Amit Singhal, former head of Google Search

The topic of knowledge graphs as a representation of artificial intelligence surfaced in a discussion at a recent American Board of AI in Medicine (ABAIM) introductory course. Knowledge graphs are well used in sectors outside medicine and healthcare, such as organizing knowledge over the internet, integrating data in enterprises, and representing output for natural language processing and computer vision algorithms. The knowledge graph is an important concept as it is very germane to how clinicians think in clinical practice, and yet this important topic is not typically covered in the medical school or clinical training curricula.

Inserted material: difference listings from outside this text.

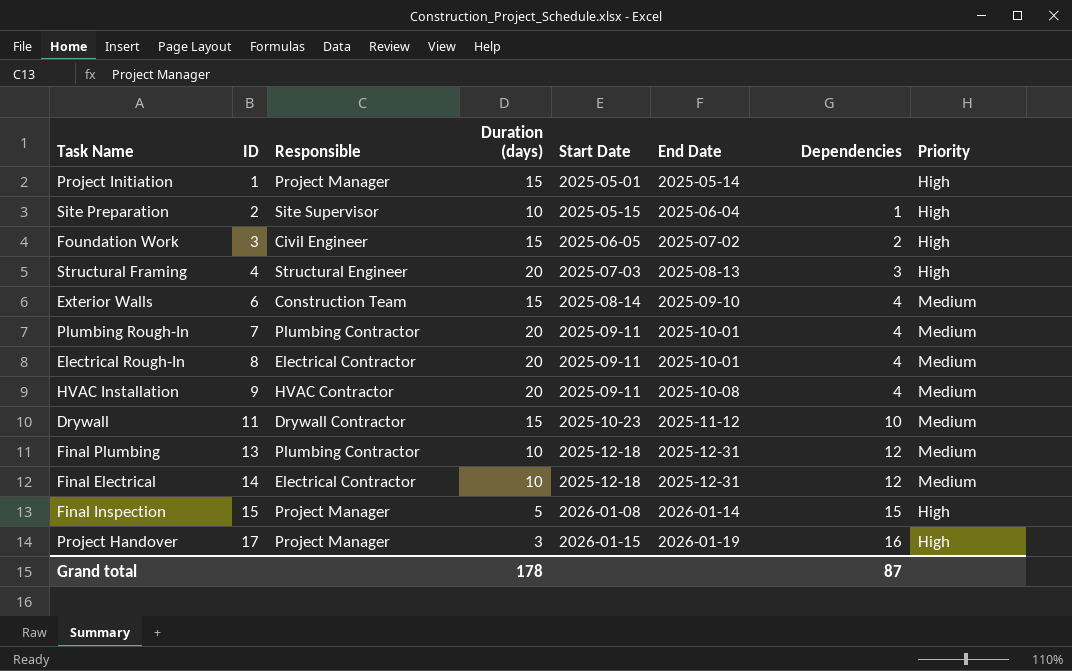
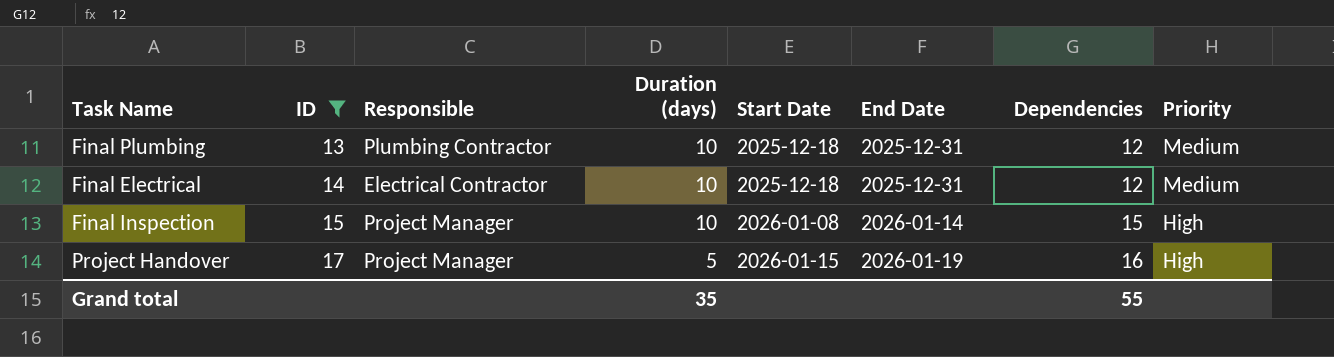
filter: none -> ID >= 13
Final Inspection | Duration (days): 5 -> 10
Project Handover | Duration (days): 3 -> 5
Grand total | Duration (days): 178 -> 35
Grand total | Dependencies: 87 -> 55

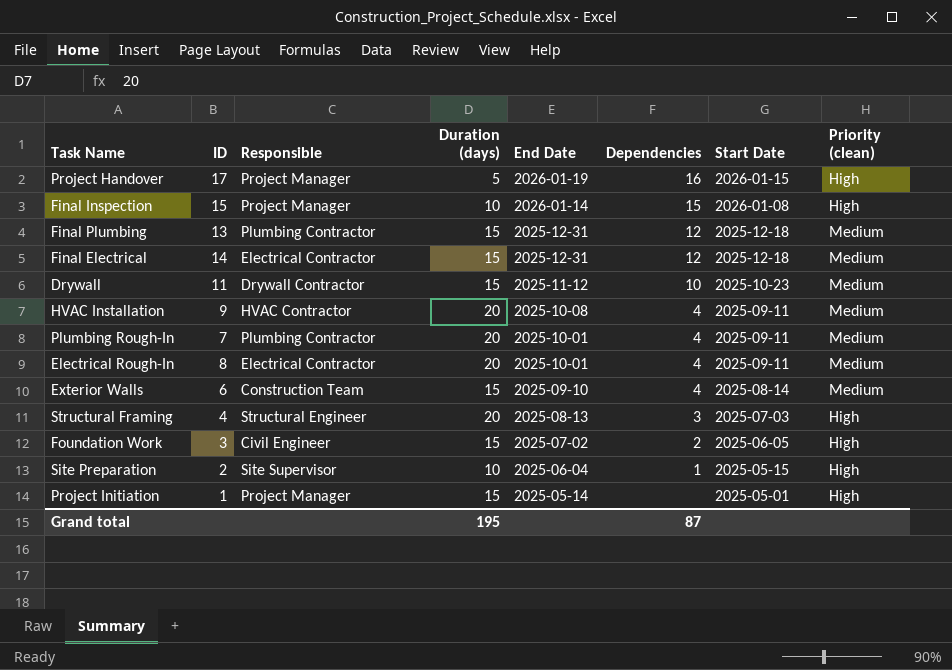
filter: ID >= 13 -> none
row order: ID ascending -> End Date descending
column Start Date | position: 5 -> 7
column name: Priority -> Priority (clean)
Final Plumbing | Duration (days): 10 -> 15
Final Electrical | Duration (days): 10 -> 15
Grand total | Duration (days): 35 -> 195
Grand total | Dependencies: 55 -> 87

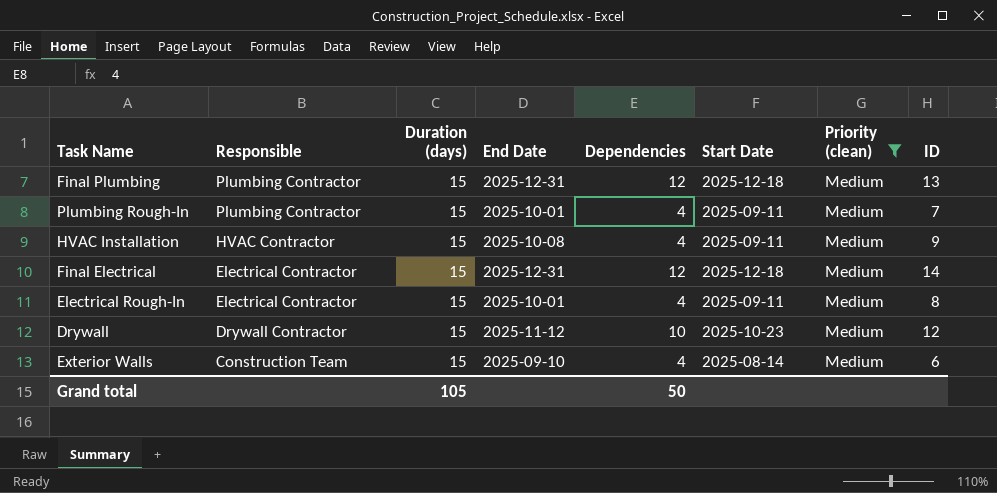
filter: none -> Priority (clean) = Medium
row order: End Date descending -> Responsible descending
column ID | position: 2 -> 8
Plumbing Rough-In | Duration (days): 20 -> 15
HVAC Installation | Duration (days): 20 -> 15
Electrical Rough-In | Duration (days): 20 -> 15
Drywall | ID: 11 -> 12
Grand total | Duration (days): 195 -> 105
Grand total | Dependencies: 87 -> 50

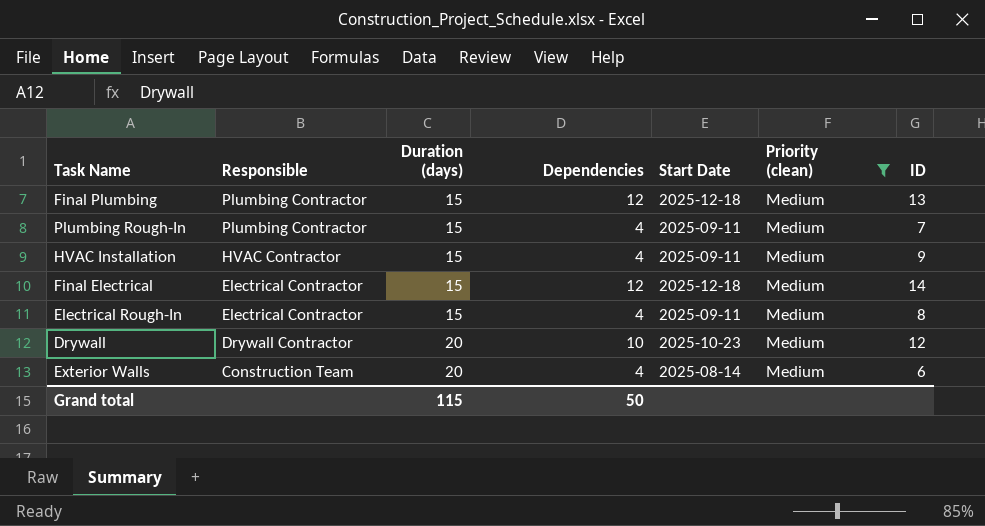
column End Date | position: 4 -> none
Drywall | Duration (days): 15 -> 20
Exterior Walls | Duration (days): 15 -> 20
Grand total | Duration (days): 105 -> 115

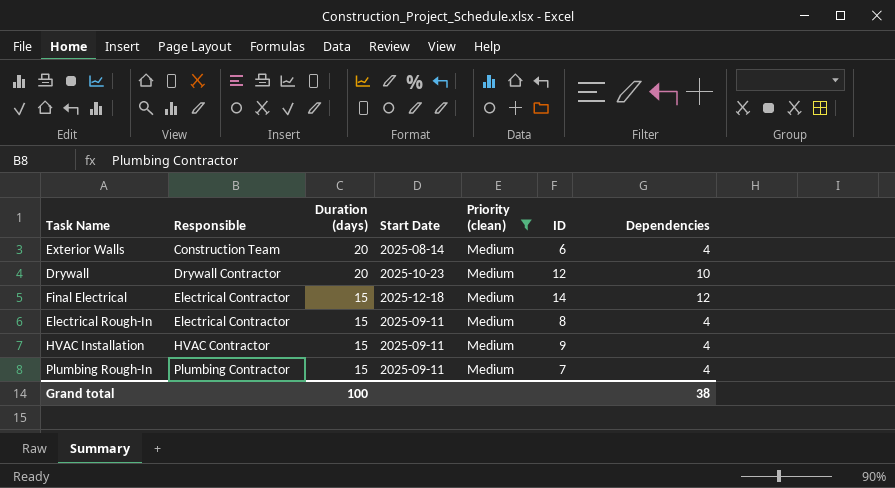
row order: Responsible descending -> Responsible ascending
column Dependencies | position: 4 -> 7
row Final Plumbing: Plumbing Contractor | 15 | 12 | 2025-12-18 | Medium | 13 -> none
Grand total | Duration (days): 115 -> 100
Grand total | Dependencies: 50 -> 38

A knowledge graph (also known as a semantic network) is a representation of knowledge in the form of interconnections between elements called nodes and edges. An edge connects two nodes and these interconnections are essential representations of the relationships between entities. Of note, Resource Description Framework (RDF) is a standard for data interchange and for defining relationships between data. In a biomedical knowledge graph, these entities can be real-world objects (for example, intravenous inotropic agents) or abstract concepts (such as septic shock). Knowledge graphs are therefore abstractions for organizing knowledge in a structured format.

These knowledge graphs are essential underpinnings of a type of learning called knowledge representation learning. This learning system comprises of three parts: 1) knowledge graph data; 2) entity/relationship embeddings (embeddings transform a symbolic input into a vector of numbers) in the form of “triples” (head and tail entities with a relationship); and 3) scoring component that assesses the plausibility of similar nodes by two types of models (semantic matching model based on similarity or translational distance model based on distance).

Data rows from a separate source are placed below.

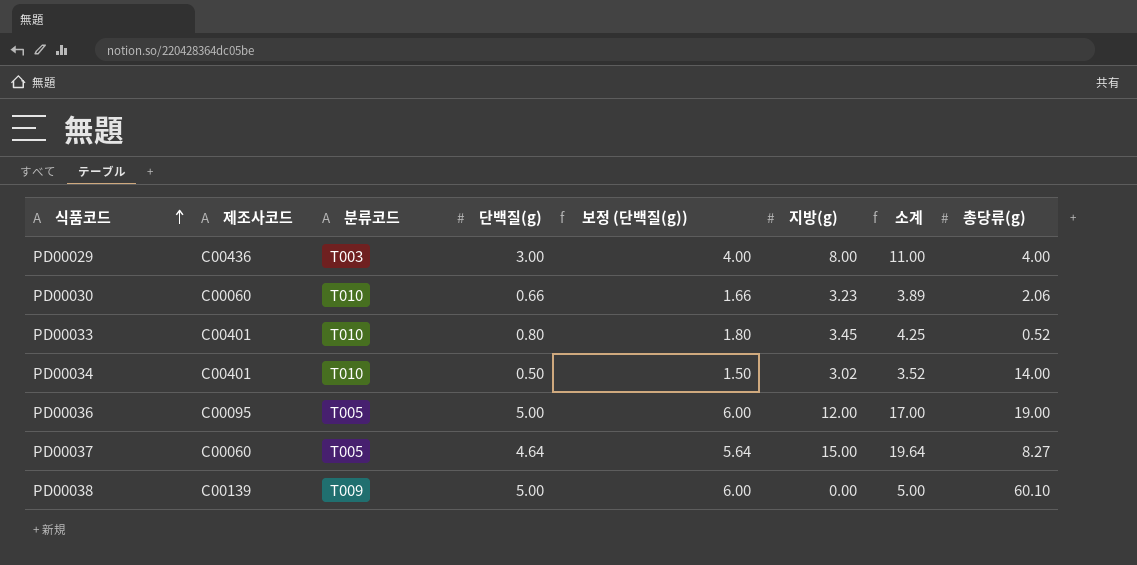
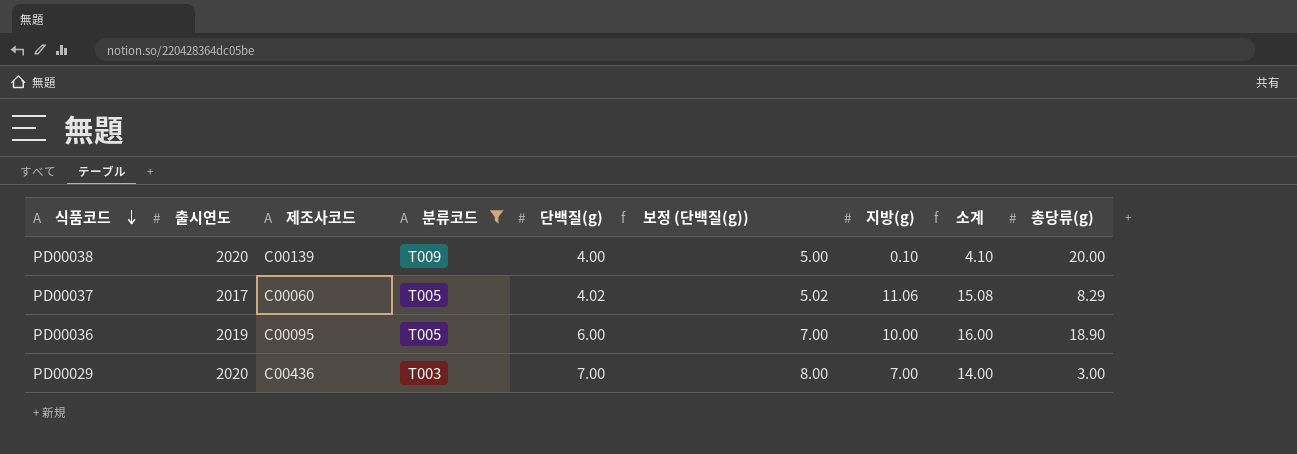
filter: none -> 분류코드 != T010
row order: 식품코드 ascending -> 식품코드 descending
column 출시연도 | position: none -> 2
PD00038 | 단백질(g): 5.00 -> 4.00
PD00038 | 보정 (단백질(g)): 6.00 -> 5.00
PD00038 | 지방(g): 0.00 -> 0.10
PD00038 | 소계: 5.00 -> 4.10
PD00038 | 총당류(g): 60.10 -> 20.00
PD00037 | 단백질(g): 4.64 -> 4.02
PD00037 | 보정 (단백질(g)): 5.64 -> 5.02
PD00037 | 지방(g): 15.00 -> 11.06
PD00037 | 소계: 19.64 -> 15.08
PD00037 | 총당류(g): 8.27 -> 8.29
PD00036 | 단백질(g): 5.00 -> 6.00
PD00036 | 보정 (단백질(g)): 6.00 -> 7.00
PD00036 | 지방(g): 12.00 -> 10.00
PD00036 | 소계: 17.00 -> 16.00
PD00036 | 총당류(g): 19.00 -> 18.90
PD00029 | 단백질(g): 3.00 -> 7.00
PD00029 | 보정 (단백질(g)): 4.00 -> 8.00
PD00029 | 지방(g): 8.00 -> 7.00
PD00029 | 소계: 11.00 -> 14.00
PD00029 | 총당류(g): 4.00 -> 3.00

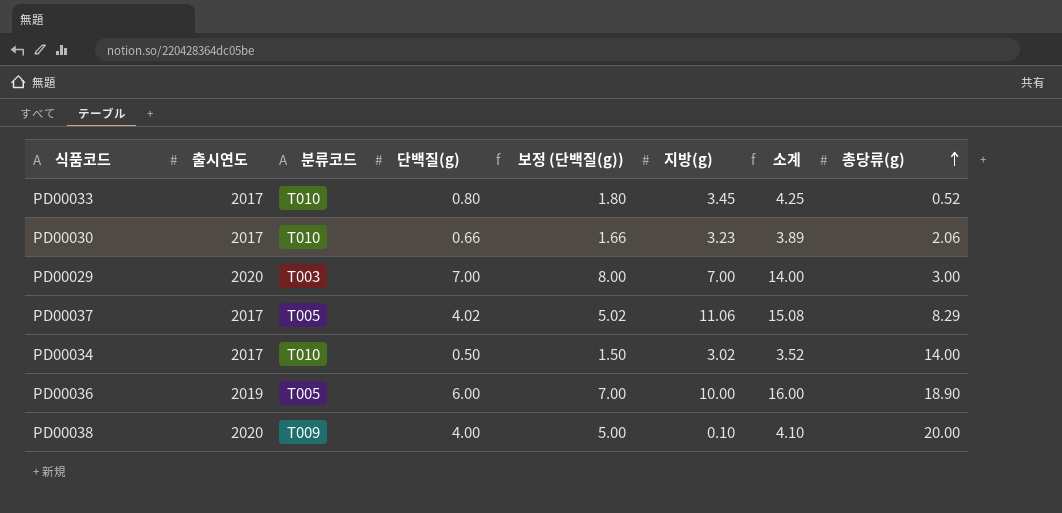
filter: 분류코드 != T010 -> none
row order: 식품코드 descending -> 총당류(g) ascending
column 제조사코드 | position: 3 -> none

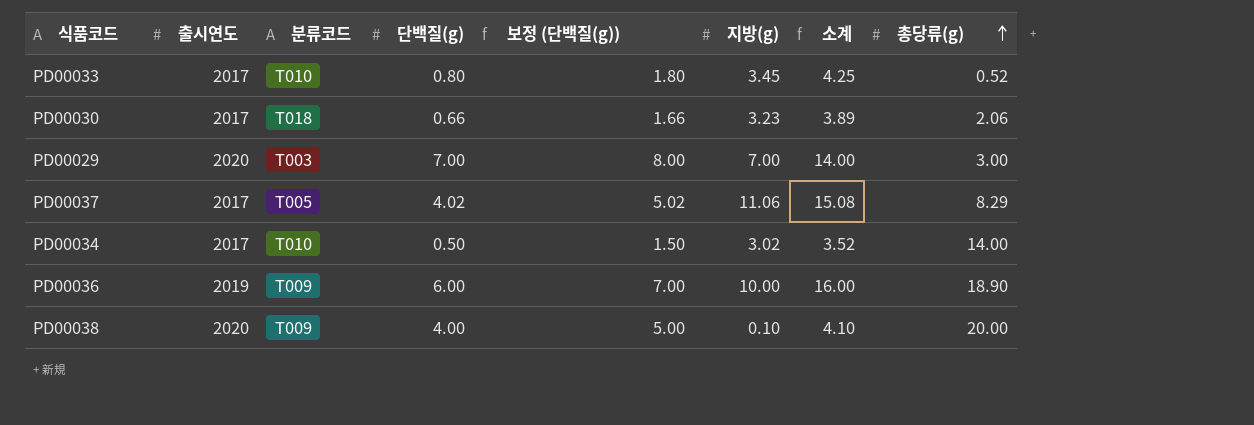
PD00030 | 분류코드: T010 -> T018
PD00036 | 분류코드: T005 -> T009

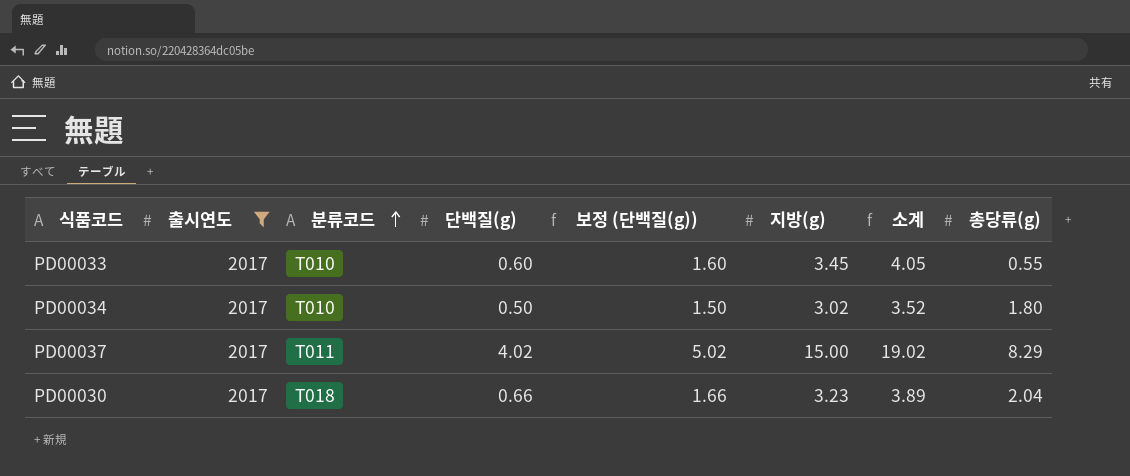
filter: none -> 출시연도 = 2017
row order: 총당류(g) ascending -> 분류코드 ascending
PD00033 | 단백질(g): 0.80 -> 0.60
PD00033 | 보정 (단백질(g)): 1.80 -> 1.60
PD00033 | 소계: 4.25 -> 4.05
PD00033 | 총당류(g): 0.52 -> 0.55
PD00034 | 총당류(g): 14.00 -> 1.80
PD00037 | 분류코드: T005 -> T011
PD00037 | 지방(g): 11.06 -> 15.00
PD00037 | 소계: 15.08 -> 19.02
PD00030 | 총당류(g): 2.06 -> 2.04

In summary, knowledge graphs are robust interlinked frameworks for representing data and will have higher potential for applications in biomedicine. The recent advances in natural language processing and computer vision have further promulgated the relevance of knowledge graphs. The unprecedented large scale of knowledge graphs (such as the Google knowledge graph of over 500 million entities and 18 billion relationships) will inspire further work in this domain for biomedicine. Finally, both top-down and a bottom-up approaches to knowledge graphs will provide clinicians ample opportunities to contribute to this effort in biomedicine.